Hey i would like to be able to access a link for example from the following html code (to access each profile on the url in the code)

<div class="fancyCompLabel" onclick="window.open('https://www.techpilot.de/servlets/supplier/perfect_profile.jsp?lngCode=de&amp;ckey=A4gxuEGikU16YXWt6RMd','_blank')" style="cursor:pointer;">Rathberger GmbH</div>

basically i want to access each profile get on the profile do stuff an go to the next profile page. the following code ive written/ got helped by on stack is able to access the relevant html code but im not able to get the link.

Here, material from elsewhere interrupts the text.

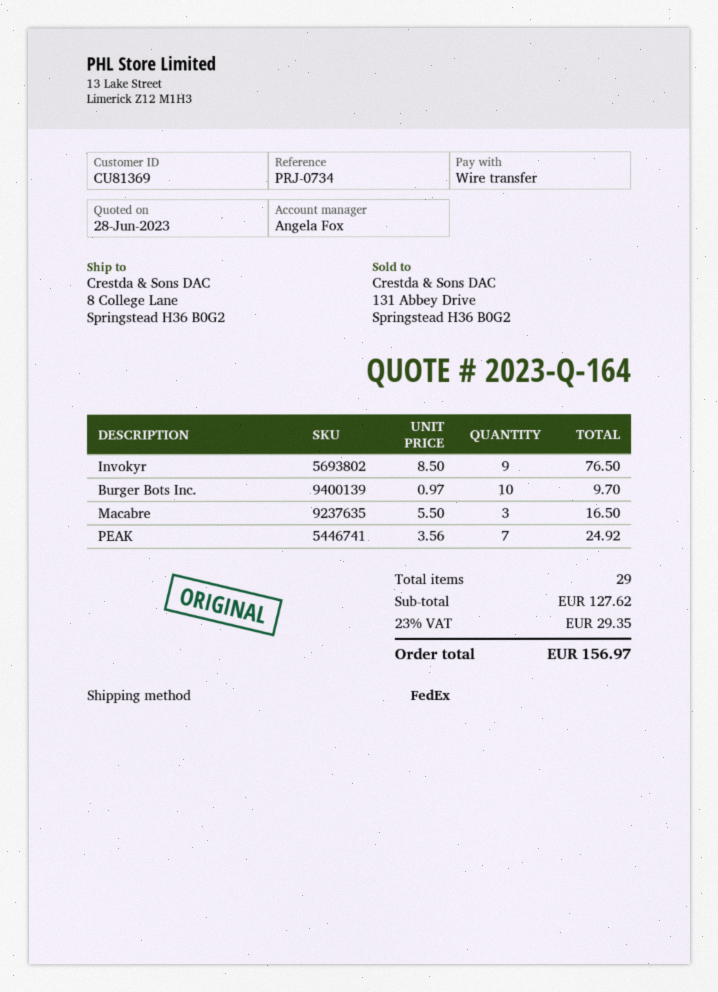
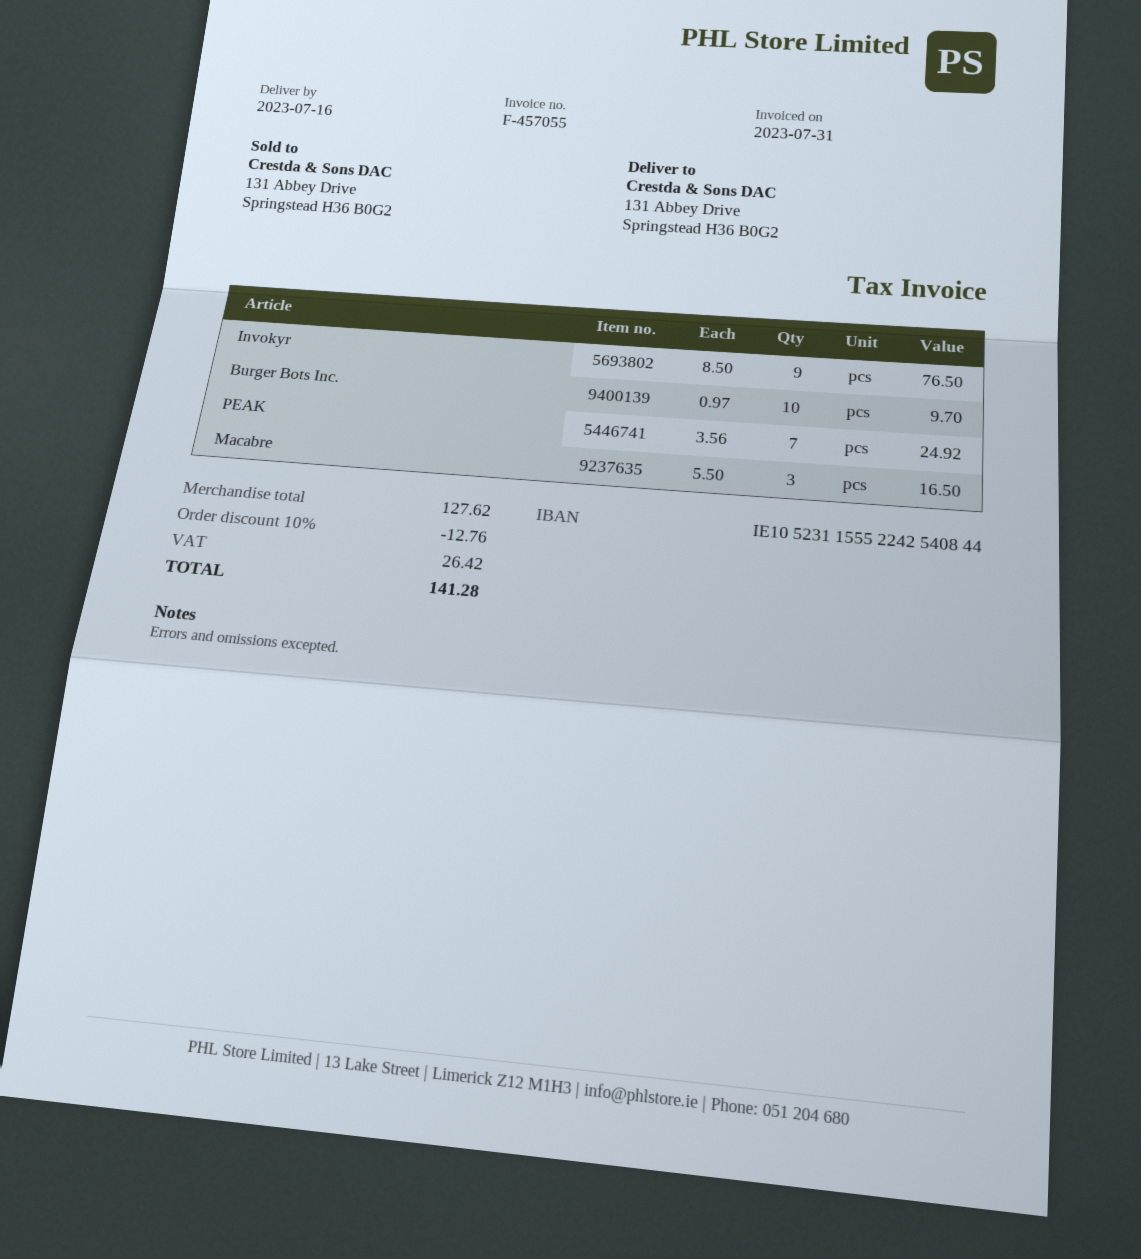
ship to: 8 College Lane, Springstead H36 B0G2 -> 131 Abbey Drive, Springstead H36 B0G2
discount: none -> 10% = 12.76
tax: 29.35 -> 26.42
total: 156.97 -> 141.28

from bs4 import BeautifulSoup
import time
from selenium import webdriver
from selenium.webdriver.common.by import By
from selenium.webdriver.support import expected_conditions as EC
from selenium.webdriver.support.wait import WebDriverWait

time.sleep(3)

# Set some Selenium Options
options = webdriver.ChromeOptions()
# options.add_argument('--headless')
options.add_argument('--no-sandbox')
options.add_argument('--disable-dev-shm-usage')

# Webdriver
wd = webdriver.Chrome(executable_path='/usr/bin/chromedriver', options=options)
# URL
url = 'https://www.techpilot.de/zulieferer-suchen?laserschneiden%202d%20(laserstrahlschneiden)'

# Load URL
wd.get(url)

# Get HTML
soup = BeautifulSoup(wd.page_source, 'html.parser')

wait = WebDriverWait(wd, 15)
wait.until(EC.element_to_be_clickable((By.CSS_SELECTOR, "#bodyJSP #CybotCookiebotDialogBodyLevelButtonLevelOptinAllowAll"))).click()
wait.until(EC.frame_to_be_available_and_switch_to_it((By.CSS_SELECTOR, "#efficientSearchIframe")))
wait.until(EC.element_to_be_clickable((By.CSS_SELECTOR, ".hideFunctionalScrollbar #CybotCookiebotDialogBodyLevelButtonLevelOptinAllowAll"))).click()
#wd.switch_to.default_content()  # you do not need to switch to default content because iframe is closed already
wait.until(EC.presence_of_all_elements_located((By.CSS_SELECTOR, ".fancyCompLabel")))

results = wd.find_elements_by_css_selector(".fancyCompLabel")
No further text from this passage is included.